Tammy leaves the office, drives 36 km due north.Then she turns onto a second highway and continues in direction 45 degree north of east for 50 km. What is her total displacement from the office? (give magnitude and direction)

Sketching the displacement vectors roughly to scale is a big help in seeing what needs to be done.

Draw the first arrow vertically on your page, with the arrow pointing up, and label it 35 km.
Start the next vector from the tip of that arrow, heading 45 ° clockwise from North; make it longer than the first vector; label it 50 km.
Join the tail of the first vector to the tip of the second vector, and that represents your resultant displacement (it points upward/rightward).

You should now see that the angle between the 35 km N and 50 km NE vectors is 45 ° + 90 ° = 135 °
Thus, you can use the cos law to find the magnitude of the resultant displacement.
Once you have this number, label it on your diagram.
You now need the direction of this vector, which will be the angle between it and the 35 km N vector.
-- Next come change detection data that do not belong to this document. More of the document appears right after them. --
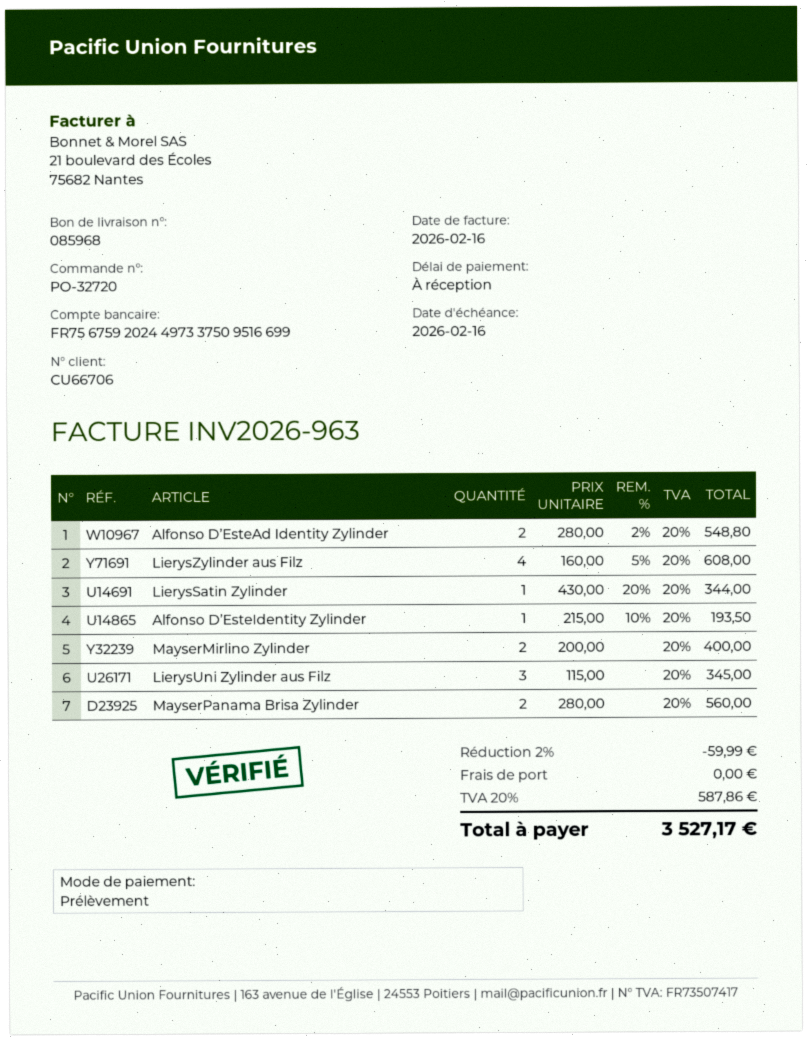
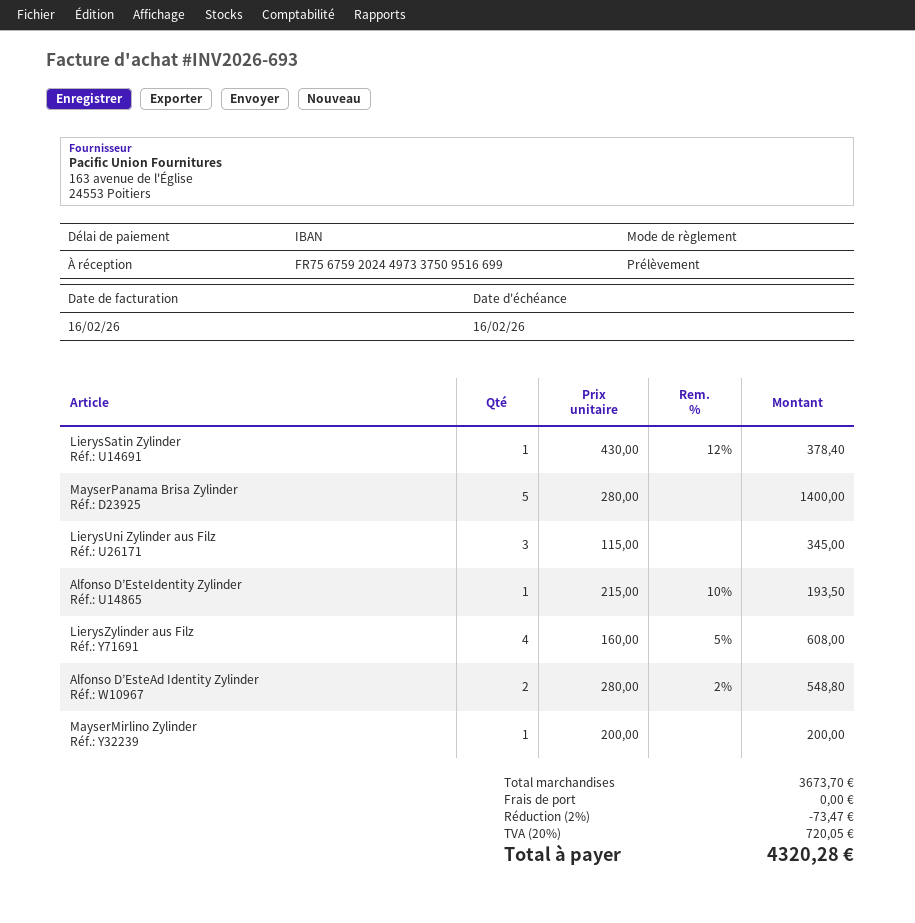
invoice number: INV2026-963 -> INV2026-693
LierysSatin Zylinder: 1 x 430.00 - 20% = 344.00 -> 1 x 430.00 - 12% = 378.40
MayserMirlino Zylinder: 2 x 200.00 = 400.00 -> 1 x 200.00 = 200.00
MayserPanama Brisa Zylinder: 2 x 280.00 = 560.00 -> 5 x 280.00 = 1400.00
discount: 2% = 59.99 -> 2% = 73.47
tax: 20% = 587.86 -> 20% = 720.05
total: 3527.17 -> 4320.28

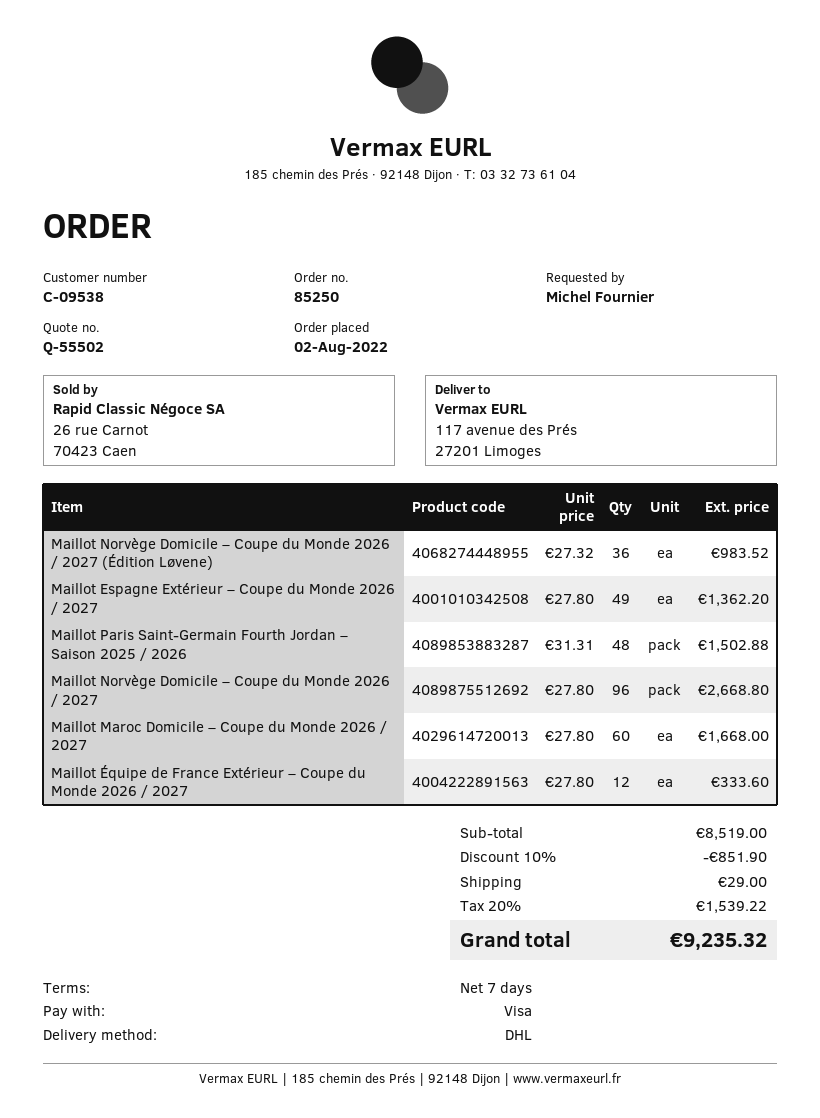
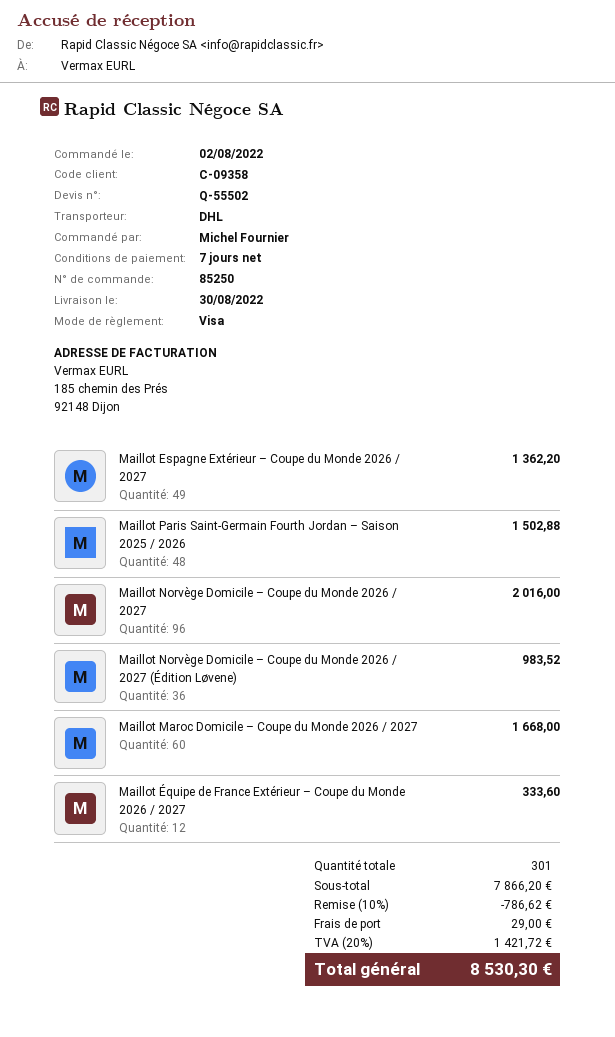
customer number: C-09538 -> C-09358
Maillot Norvège Domicile – Coupe du Monde 2026 / 2027: 96 for 2668.80 -> 96 for 2016.00
subtotal: 8519.00 -> 7866.20
discount: 10% = 851.90 -> 10% = 786.62
tax: 20% = 1539.22 -> 20% = 1421.72
total: 9235.32 -> 8530.30

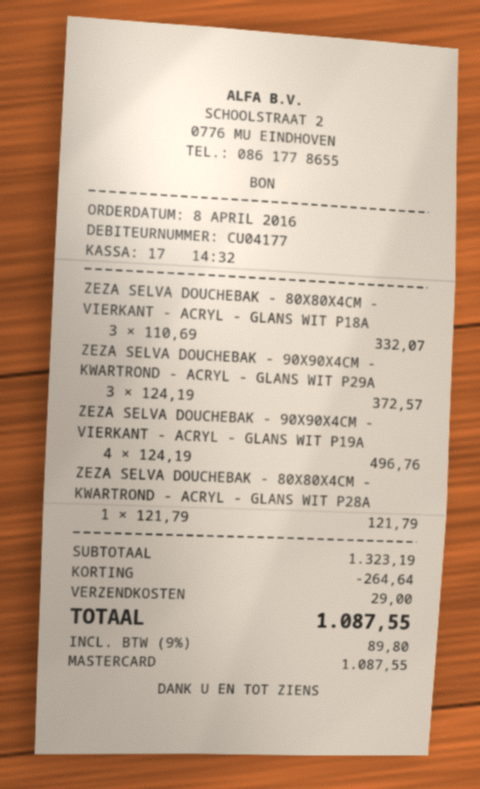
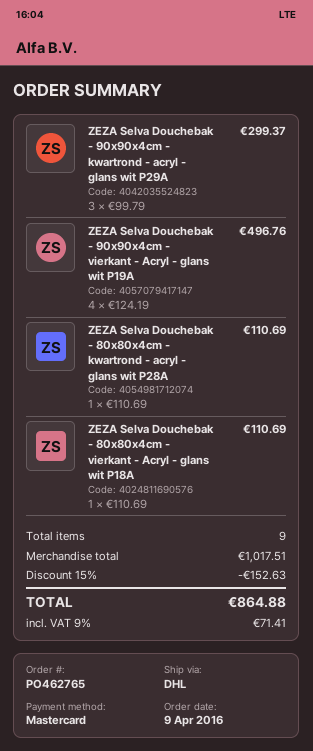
order date: 2016-04-08 -> 2016-04-09
ZEZA SELVA DOUCHEBAK - 80X80X4CM - VIERKANT - ACRYL - GLANS WIT P18A: 3 x 110.69 = 332.07 -> 1 x 110.69 = 110.69
ZEZA SELVA DOUCHEBAK - 90X90X4CM - KWARTROND - ACRYL - GLANS WIT P29A: 3 x 124.19 = 372.57 -> 3 x 99.79 = 299.37
ZEZA SELVA DOUCHEBAK - 80X80X4CM - KWARTROND - ACRYL - GLANS WIT P28A: 1 x 121.79 = 121.79 -> 1 x 110.69 = 110.69
subtotal: 1323.19 -> 1017.51
discount: 264.64 -> 152.63
shipping: 29.00 -> none
tax: 9% = 89.80 -> 9% = 71.41
total: 1087.55 -> 864.88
The sin law will help you here. The angle you find can be reported as N ___ ° E.

I agree, law of cosines is the way to go.

To find Tammy's total displacement, we can break down her movements into two separate displacements: one due north and one at a 45-degree angle north of east.

For the first displacement, Tammy drives 36 km due north. Since this is a straight line, the magnitude of her displacement in the north direction is simply 36 km.

For the second displacement, Tammy travels 50 km at a 45-degree angle north of east. To find the north and east components of this displacement, we can use basic trigonometry.

The north component would be the length of the side adjacent to the 45-degree angle, and the east component would be the length of the side opposite the 45-degree angle.

Using trigonometry, we can determine that the north component (x) is given by: x = 50 km * cos(45 degrees) ≈ 50 km * 0.7071 ≈ 35.36 km

Similarly, the east component (y) is given by: y = 50 km * sin(45 degrees) ≈ 50 km * 0.7071 ≈ 35.36 km

Now we can calculate the total displacement by summing the north displacement components and the east displacement components:

Total north displacement = 36 km + 35.36 km = 71.36 km
Total east displacement = 35.36 km

To find the magnitude of the total displacement, we can use the Pythagorean theorem:

Magnitude = √(Total north displacement)^2 + (Total east displacement)^2
= √(71.36 km)^2 + (35.36 km)^2
≈ √(5099.1296 km^2 + 1250.0096 km^2)
≈ √6349.1392 km^2
≈ 79.7 km (rounded to one decimal place)

Therefore, Tammy's total displacement from the office is approximately 79.7 km.

To find the direction of the displacement, we can use trigonometry again. The direction would be the angle between the positive x-axis (east) and the displacement vector. Using inverse trigonometric functions, we find:

Angle = arctan(Total east displacement / Total north displacement)
= arctan(35.36 km / 71.36 km)
≈ arctan(0.495)
≈ 26.9 degrees (rounded to one decimal place)

So, Tammy's total displacement from the office is approximately 79.7 km in a direction of 26.9 degrees north of east.